Photo by Cpl. William J. Jackson

Bike Course teaches real world riding

22 Mar 2013 | Cpl. William Jackson

Fourteen riders participated in the first Combat Center Advanced Dirt Bike Course near Ocotillo Gate Wednesday morning. The riders learned advanced techniques that go above and beyond the requirements of the Dirt Bike School, a prerequisite to the advanced course, held by the Motorcycle Safety Foundation.

Throughout the course, the riders learned more about turning, balancing, weight distribution and maintenance techniques. The riders varied in experience and skill level.

The instructors laid out the plan for the course and spoke with the riders about their bikes and riding levels. This was to find the riders who might need more help.

 “Some of the techniques will include balancing, real life riding, like whoops, the little hills, drop-offs and things that people will actually encounter when they’re riding on a route,” said Andrea Beach, off-road safety instructor, Combat Center Safety Office. “I see them taking (the training) very well. Everybody gets really excited. They want to learn more.”

The course is available to dirt bike riders regardless of experience.

 “I’ve learned how to ride the bike, how to maneuver it and how to manipulate the bike to do what you want,” said Bryan Pedrotti, who began riding more consistently a month ago. “The hardest thing would be leaning into turns and being able to turn your bike by weight manipulation. I just think this is a course everybody should take regardless of skill level.”

Beach, a rider with more than 35 years of experience, showed the class a few easy steps to adjust the rear suspension properly. She grabbed her tools and started adjusting the rear suspension, letting it tighten and loosen, to find a middle ground for Jacob Seiber’s brand new suspension.

“When you get it dialed in you won’t really have to adjust it again, so take your time,” Beach said to the class. “The whole idea is to keep it balanced.”

Beach moved on to the front end of the bike to work on the compression and rebound of the front tire.

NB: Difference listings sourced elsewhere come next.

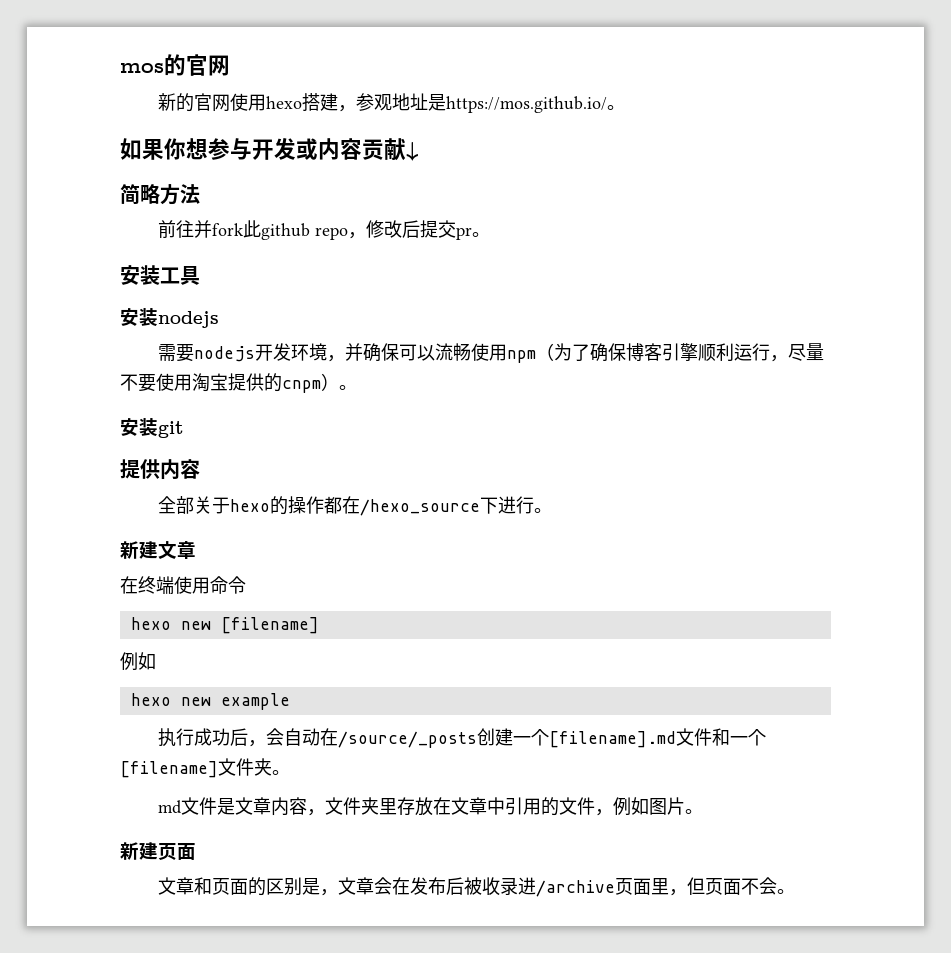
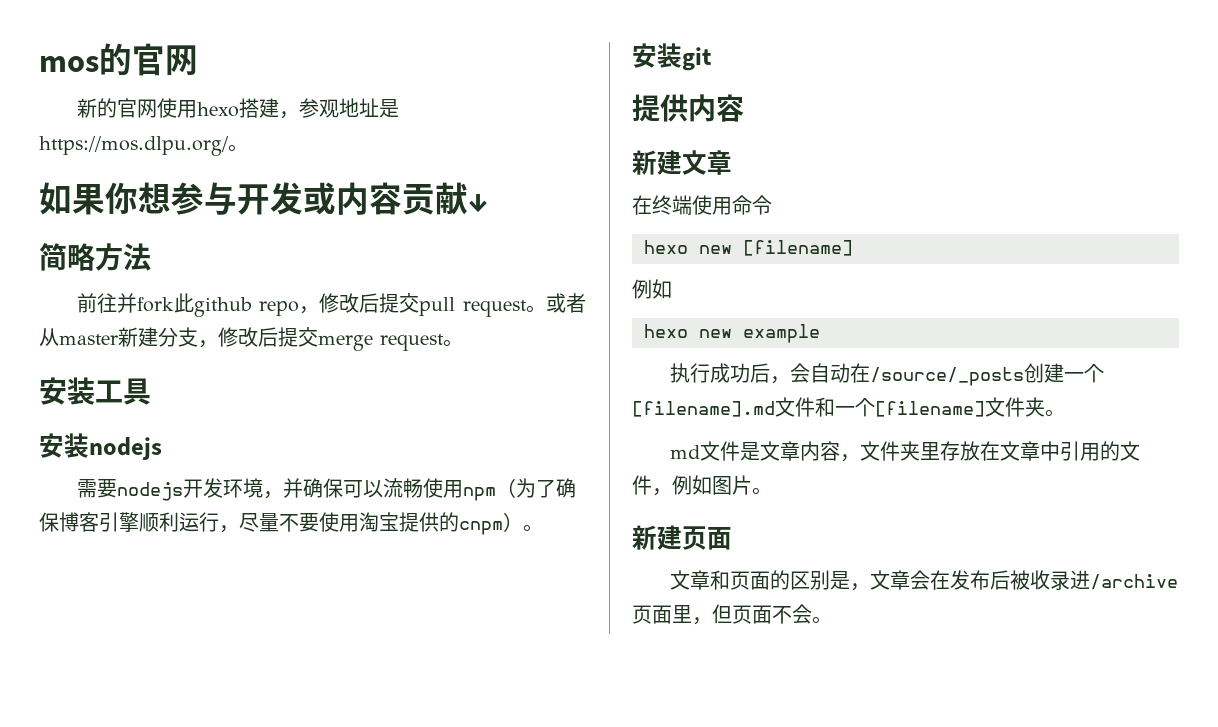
- 新的官网使用hexo搭建，参观地址是https://mos.github.io/。
+ 新的官网使用hexo搭建，参观地址是https://mos.dlpu.org/。
- 前往并fork此github repo，修改后提交pr。
+ 前往并fork此github repo，修改后提交pull request。或者从master新建分支，修改后提交merge request。
- 全部关于hexo的操作都在/hexo_source下进行。

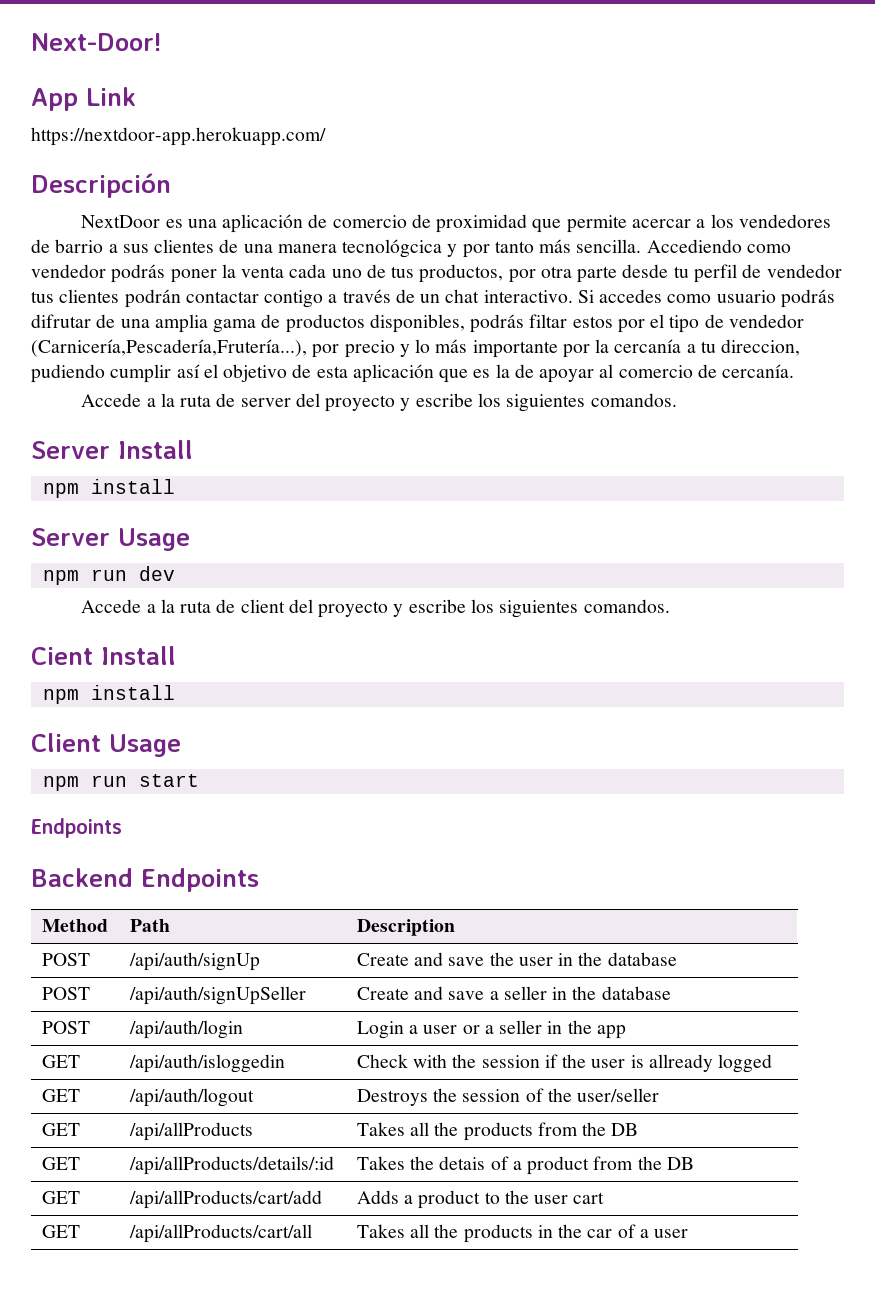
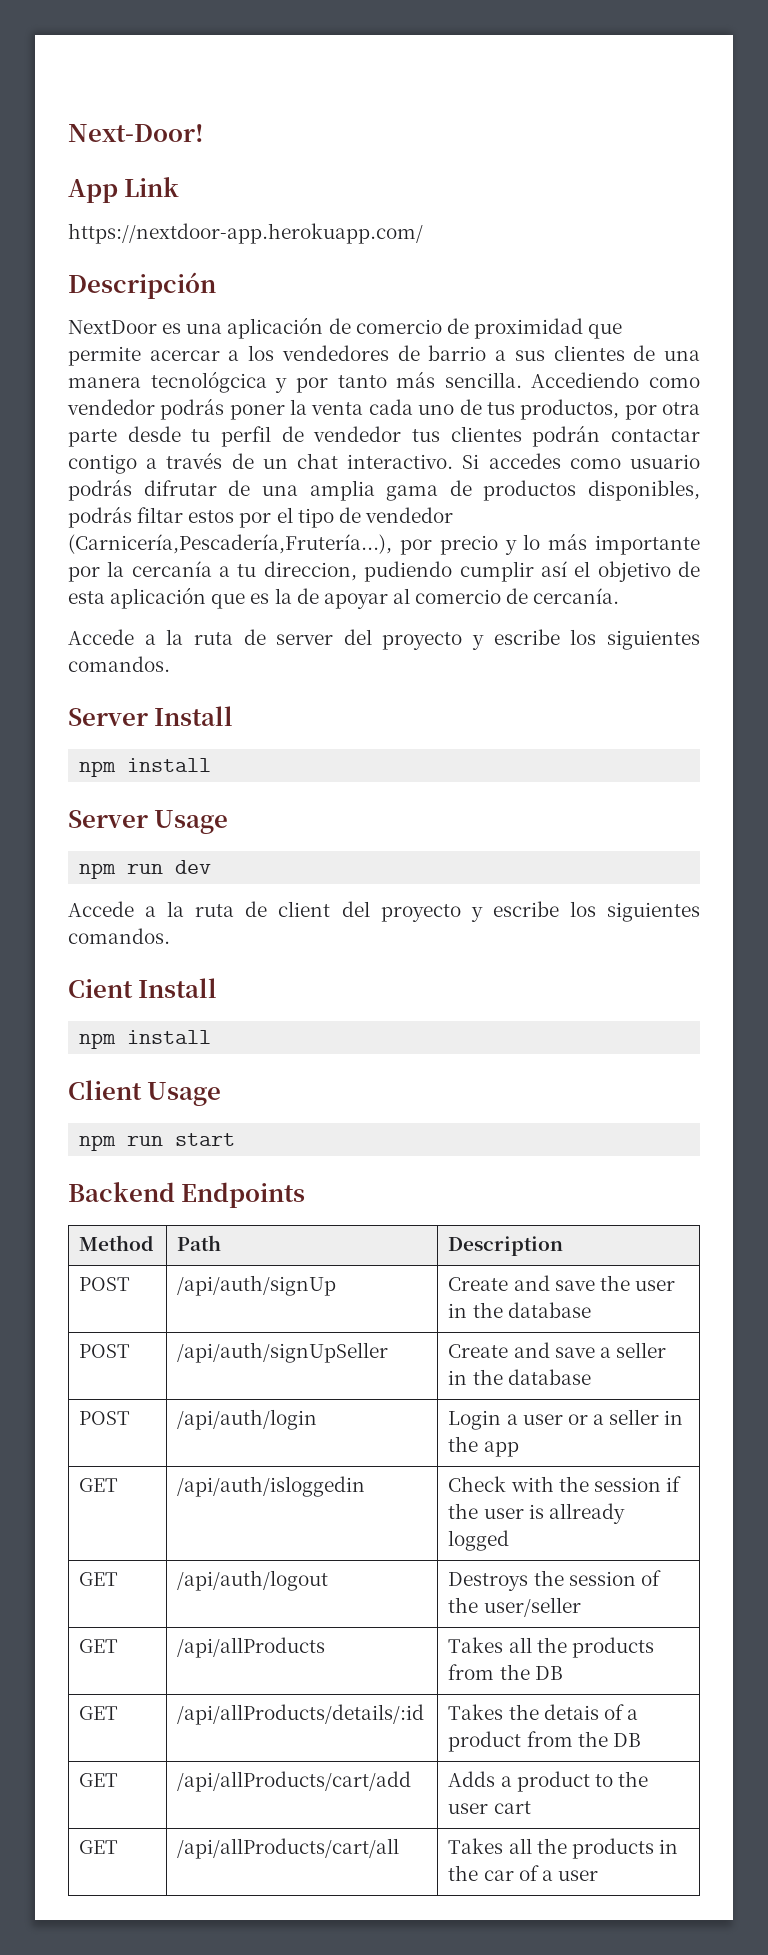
  npm run start
- Endpoints

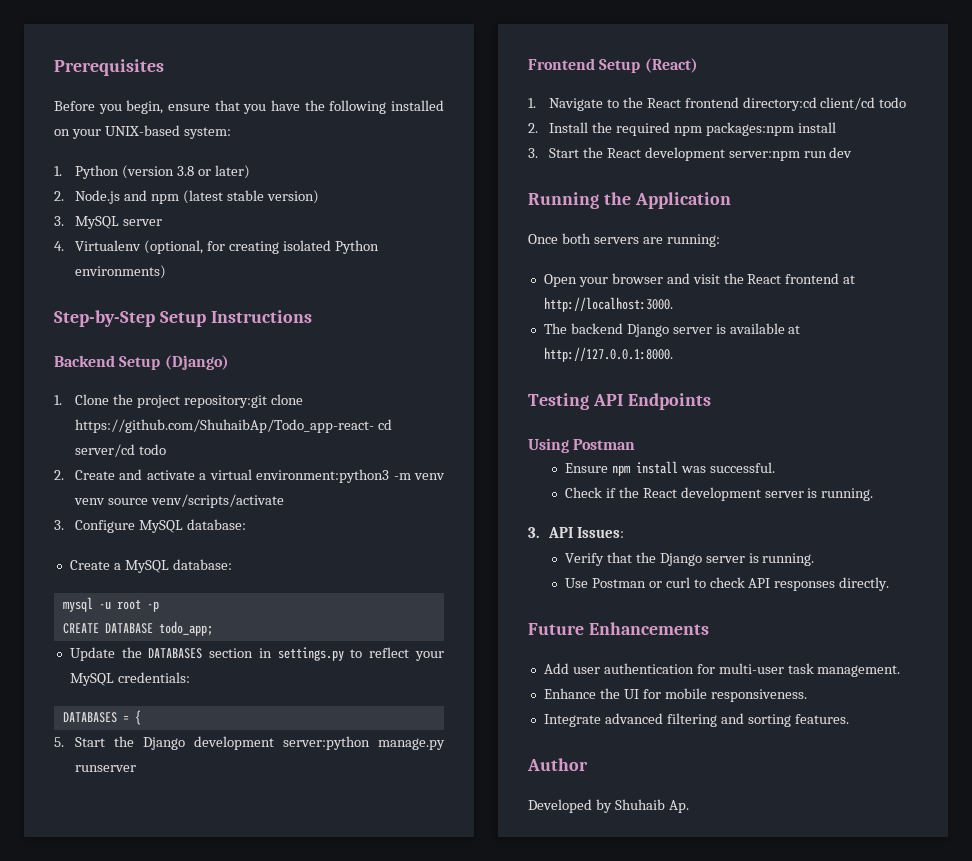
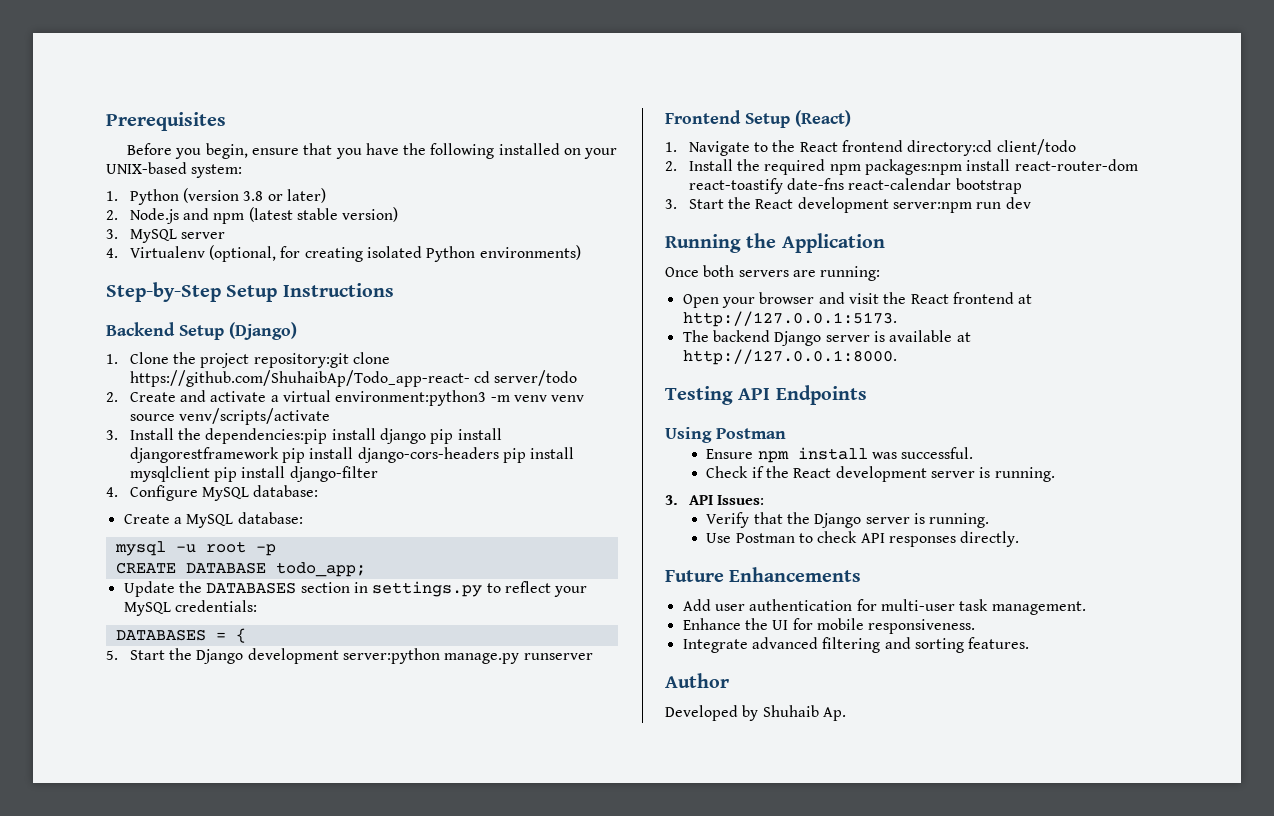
- 1. Clone the project repository:git clone https://github.com/ShuhaibAp/Todo_app-react- cd server/cd todo
+ 1. Clone the project repository:git clone https://github.com/ShuhaibAp/Todo_app-react- cd server/todo
- 3. Configure MySQL database:
+ 3. Install the dependencies:pip install django pip install djangorestframework pip install django-cors-headers pip install mysqlclient pip install django-filter
+ 4. Configure MySQL database:
- 1. Navigate to the React frontend directory:cd client/cd todo
+ 1. Navigate to the React frontend directory:cd client/todo
- 2. Install the required npm packages:npm install
+ 2. Install the required npm packages:npm install react-router-dom react-toastify date-fns react-calendar bootstrap
- Open your browser and visit the React frontend at http://localhost:3000.
+ Open your browser and visit the React frontend at http://127.0.0.1:5173.
- Use Postman or curl to check API responses directly.
+ Use Postman to check API responses directly.

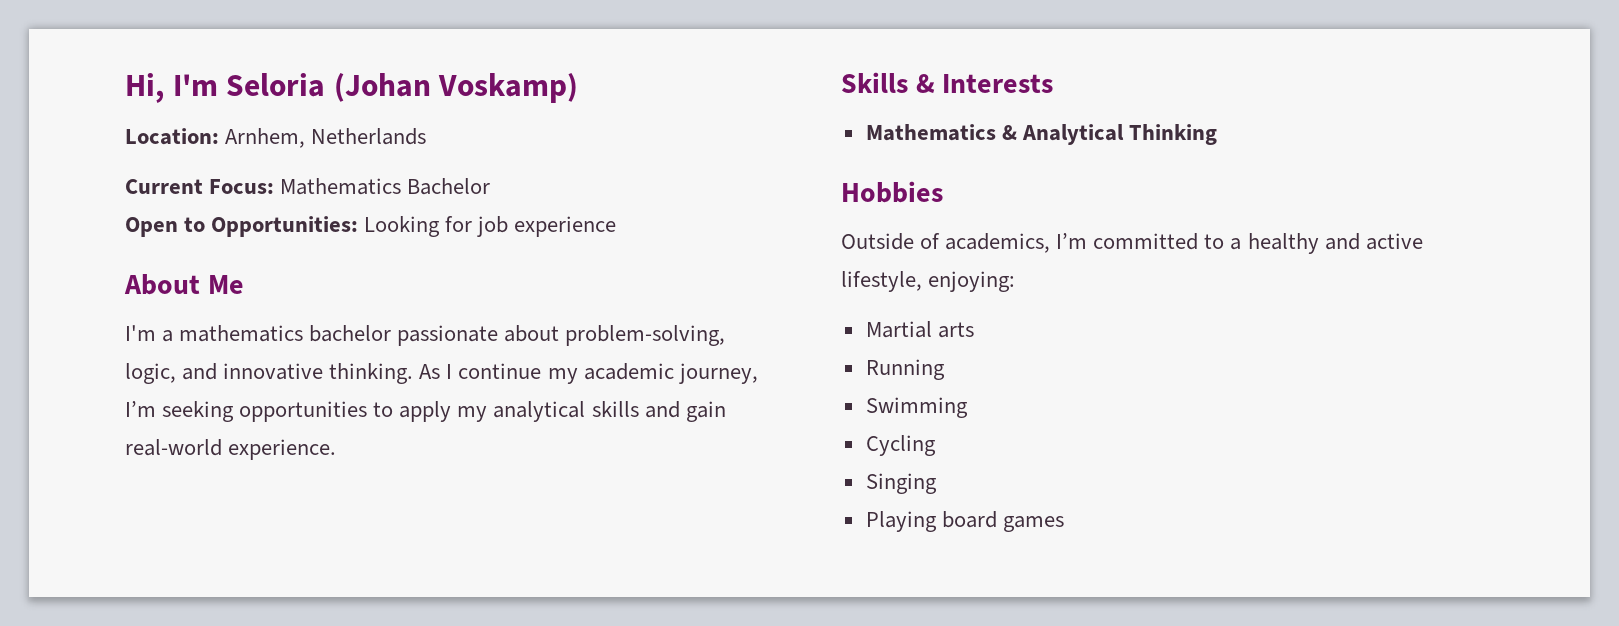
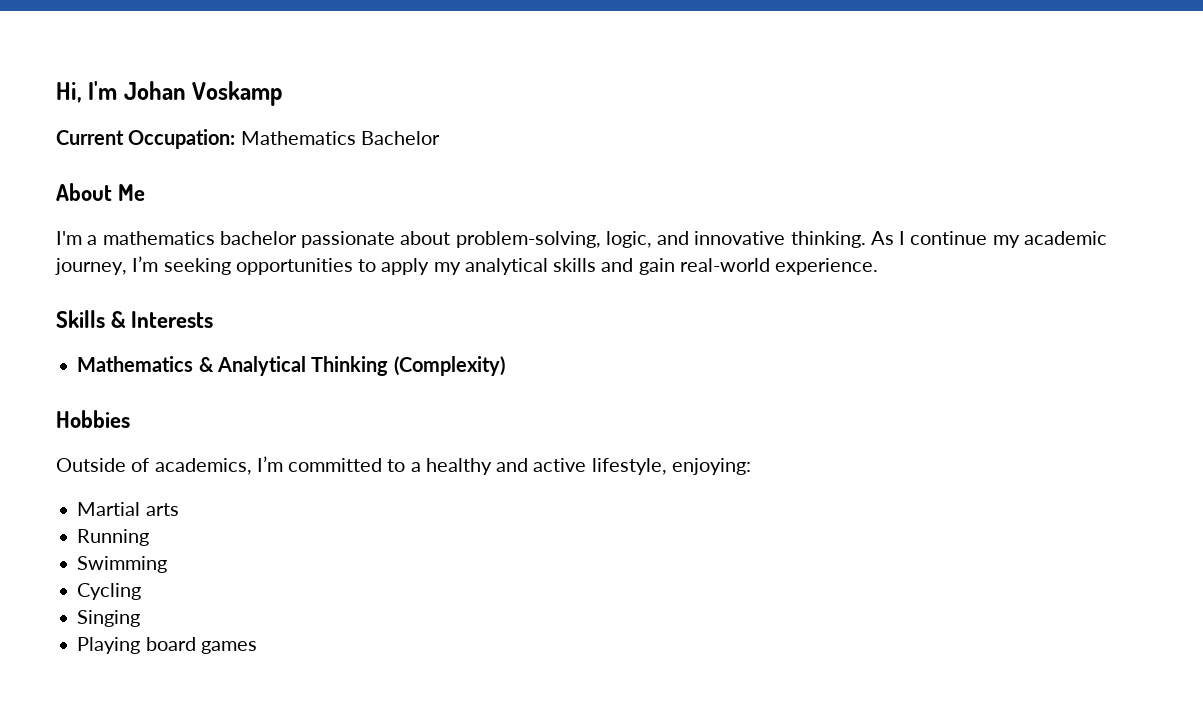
- Hi, I'm Seloria (Johan Voskamp)
- Location: Arnhem, Netherlands
+ Hi, I'm Johan Voskamp
- Current Focus: Mathematics Bachelor
+ Current Occupation: Mathematics Bachelor
- Open to Opportunities: Looking for job experience
- Mathematics & Analytical Thinking
+ Mathematics & Analytical Thinking (Complexity)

“I’m really glad that they’ve finally come along and gave us a class,” said Don Ream about the off-road riding classes. “I’ve learned a few tips about riding posture – like pushing down on the pegs to actually balance on the turns – because I’ve never really been to a formal school or training prior to coming here. I think everybody that rides (all terrain vehicles) and dirt bikes should come through these courses.”